To Amphibolis and Back Again: Crisis Management, Heritage Politics and Grassroots Activism vs. "New Heritage" in Greece
It has now been more than ten years since Greek economy collapsed, a process termed "the Greek crisis" within public discourses that debate not just policy and structure, but conduct and morality couched in cultural stereotypes. In this talk, I suggest that the Greek Crisis is first and foremost a process of social unravelling. As such, it is a humanitarian crisis that has profoundly affected people's lives. Among other consequences, this extended period of crisis has challenged Greeks' sense of self and identity. In Greece as elsewhere, heritage is fundamental in constructing identity. Since the foundation of the modern Greek state in 1828, the construction of "Greek" identity has taken the form of a powerful national narrative that imagines "ancient Greece" as the origin of the western world.
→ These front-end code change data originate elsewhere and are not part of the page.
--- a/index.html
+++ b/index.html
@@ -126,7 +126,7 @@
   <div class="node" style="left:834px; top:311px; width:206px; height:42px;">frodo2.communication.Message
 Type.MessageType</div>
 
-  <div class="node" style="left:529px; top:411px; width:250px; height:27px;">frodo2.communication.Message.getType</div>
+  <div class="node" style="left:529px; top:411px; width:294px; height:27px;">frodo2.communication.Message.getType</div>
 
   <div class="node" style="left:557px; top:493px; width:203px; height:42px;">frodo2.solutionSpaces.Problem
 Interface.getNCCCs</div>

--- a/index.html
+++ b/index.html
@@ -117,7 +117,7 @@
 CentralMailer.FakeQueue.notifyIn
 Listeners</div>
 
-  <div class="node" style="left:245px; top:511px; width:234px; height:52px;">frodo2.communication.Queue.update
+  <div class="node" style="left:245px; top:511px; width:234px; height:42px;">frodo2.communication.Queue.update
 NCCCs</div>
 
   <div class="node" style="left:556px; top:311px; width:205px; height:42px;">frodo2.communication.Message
In addition to existential concerns of identity and nationalism, the Greek crisis and associated austerity policies have affected archaeology, museums, and heritage management in practical ways. In this lecture, I draw on several recent events and controversies to demonstrate the complexity of heritage politics within "the crisis" setting and explore how new grassroots, alternative, heritage narratives have emerged from the margins to provoke public imagination or, in some cases, to enter the mainstream political arena.